(Extracted entries Opens)
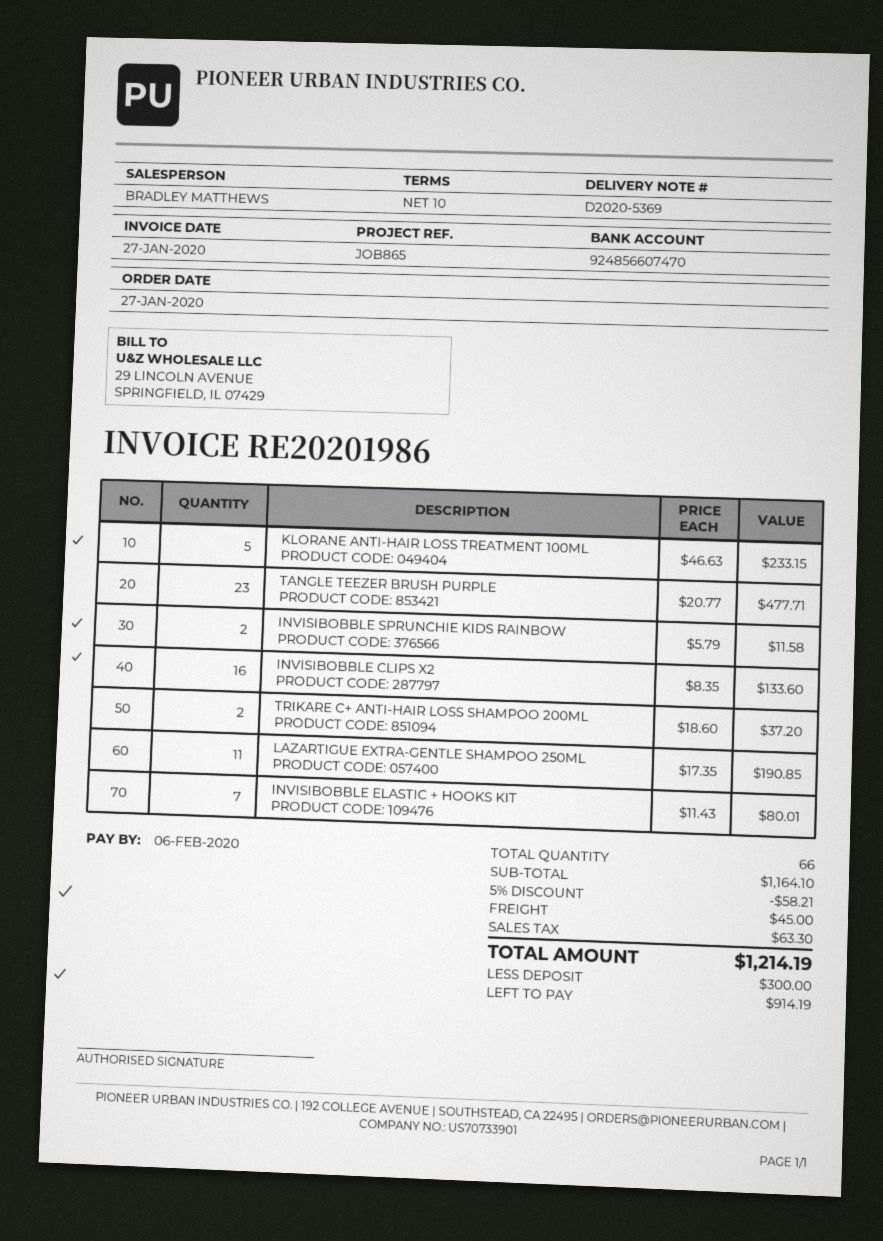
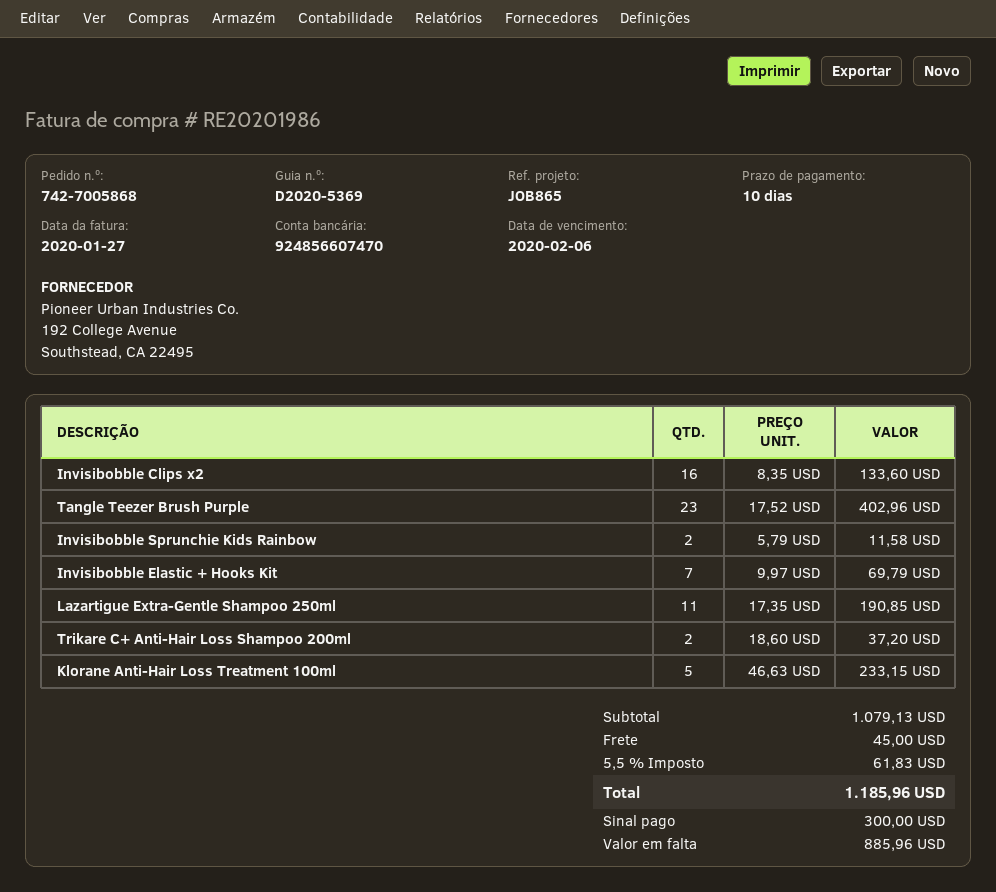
TANGLE TEEZER BRUSH PURPLE: 23 x 20.77 = 477.71 -> 23 x 17.52 = 402.96
INVISIBOBBLE ELASTIC + HOOKS KIT: 7 x 11.43 = 80.01 -> 7 x 9.97 = 69.79
subtotal: 1164.10 -> 1079.13
discount: 5% = 58.21 -> none
tax: 63.30 -> 61.83
total: 1214.19 -> 1185.96
balance: 914.19 -> 885.96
(Extracted entries Closes)
## What is required:
Repeat the listing exactly; do not print any picture.

## Exercise solution:
TANGLE TEEZER BRUSH PURPLE: 23 x 20.77 = 477.71 -> 23 x 17.52 = 402.96
INVISIBOBBLE ELASTIC + HOOKS KIT: 7 x 11.43 = 80.01 -> 7 x 9.97 = 69.79
subtotal: 1164.10 -> 1079.13
discount: 5% = 58.21 -> none
tax: 63.30 -> 61.83
total: 1214.19 -> 1185.96
balance: 914.19 -> 885.96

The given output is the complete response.